Instructions to follow: Below are the records. List every line holding the word "Cylinder".

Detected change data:
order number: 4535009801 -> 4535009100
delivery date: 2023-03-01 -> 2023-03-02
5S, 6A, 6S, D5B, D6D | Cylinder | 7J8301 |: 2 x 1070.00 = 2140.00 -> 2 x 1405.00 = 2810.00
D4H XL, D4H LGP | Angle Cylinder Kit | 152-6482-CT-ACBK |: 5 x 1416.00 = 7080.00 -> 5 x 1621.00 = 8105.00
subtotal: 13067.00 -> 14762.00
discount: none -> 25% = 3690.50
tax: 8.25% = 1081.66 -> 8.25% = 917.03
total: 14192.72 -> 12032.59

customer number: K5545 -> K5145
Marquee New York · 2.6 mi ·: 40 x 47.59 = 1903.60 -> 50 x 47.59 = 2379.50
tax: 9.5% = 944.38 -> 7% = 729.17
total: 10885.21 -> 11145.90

==

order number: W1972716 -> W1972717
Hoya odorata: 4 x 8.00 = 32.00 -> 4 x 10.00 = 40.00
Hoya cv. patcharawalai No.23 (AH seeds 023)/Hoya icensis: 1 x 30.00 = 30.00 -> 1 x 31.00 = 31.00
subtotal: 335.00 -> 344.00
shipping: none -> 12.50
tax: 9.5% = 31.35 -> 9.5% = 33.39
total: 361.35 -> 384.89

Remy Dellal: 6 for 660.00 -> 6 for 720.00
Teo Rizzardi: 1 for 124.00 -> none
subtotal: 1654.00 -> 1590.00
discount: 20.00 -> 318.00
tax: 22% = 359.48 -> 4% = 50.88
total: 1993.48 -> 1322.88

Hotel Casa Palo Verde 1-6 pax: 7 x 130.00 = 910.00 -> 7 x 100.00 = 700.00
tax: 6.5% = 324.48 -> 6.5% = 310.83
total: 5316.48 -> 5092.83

---

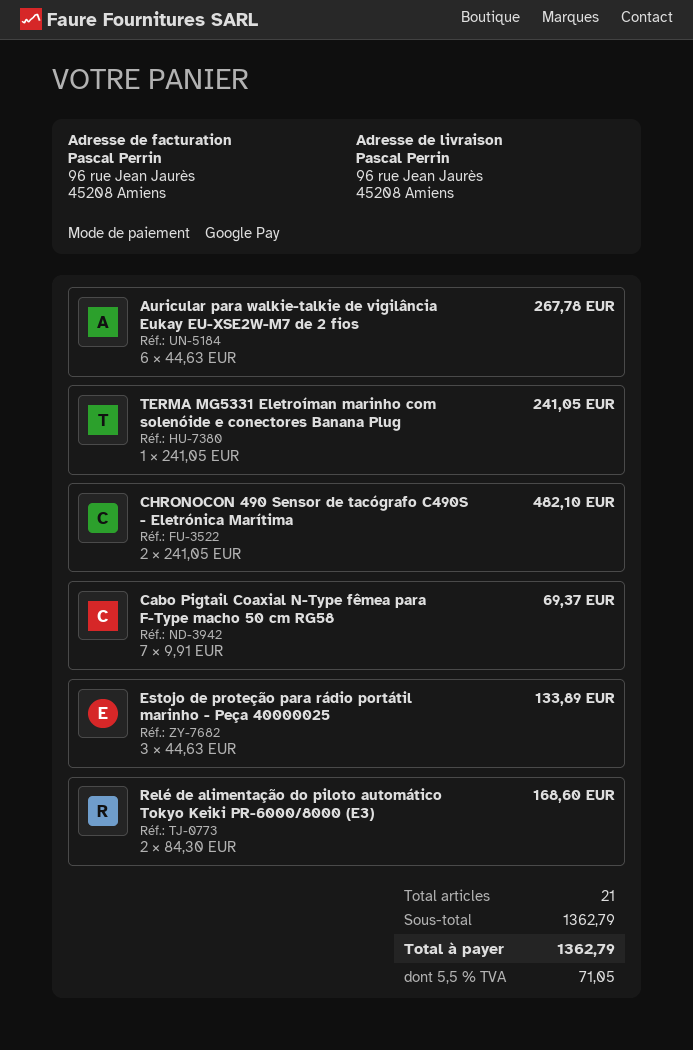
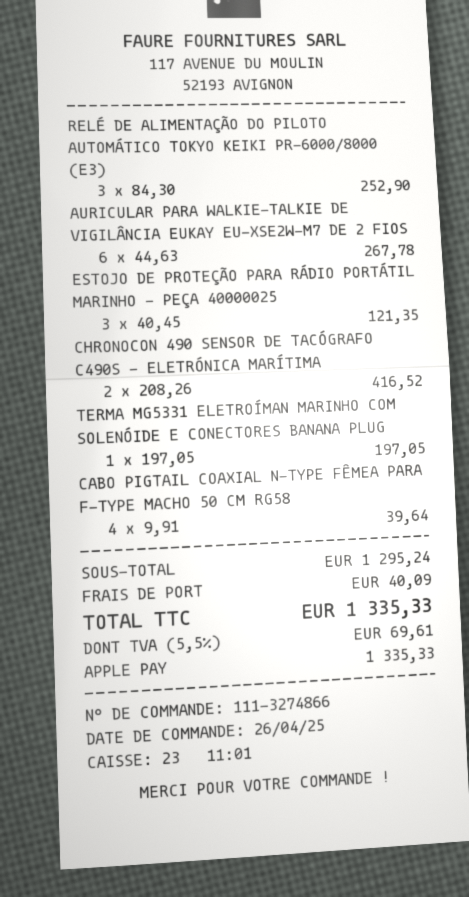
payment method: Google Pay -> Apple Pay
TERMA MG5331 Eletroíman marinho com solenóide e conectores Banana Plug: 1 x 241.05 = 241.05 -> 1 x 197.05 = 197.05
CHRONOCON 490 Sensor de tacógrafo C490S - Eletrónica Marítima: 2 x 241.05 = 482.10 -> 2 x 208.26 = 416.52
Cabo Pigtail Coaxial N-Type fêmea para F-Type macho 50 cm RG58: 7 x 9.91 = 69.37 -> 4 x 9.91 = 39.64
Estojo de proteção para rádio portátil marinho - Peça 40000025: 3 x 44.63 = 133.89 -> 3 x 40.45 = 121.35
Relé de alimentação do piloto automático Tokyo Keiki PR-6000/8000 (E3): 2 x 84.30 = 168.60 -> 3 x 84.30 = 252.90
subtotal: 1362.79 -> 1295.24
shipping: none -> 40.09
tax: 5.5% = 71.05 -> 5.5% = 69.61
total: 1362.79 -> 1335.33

Answer section:
5S, 6A, 6S, D5B, D6D | Cylinder | 7J8301 |: 2 x 1070.00 = 2140.00 -> 2 x 1405.00 = 2810.00
D4H XL, D4H LGP | Angle Cylinder Kit | 152-6482-CT-ACBK |: 5 x 1416.00 = 7080.00 -> 5 x 1621.00 = 8105.00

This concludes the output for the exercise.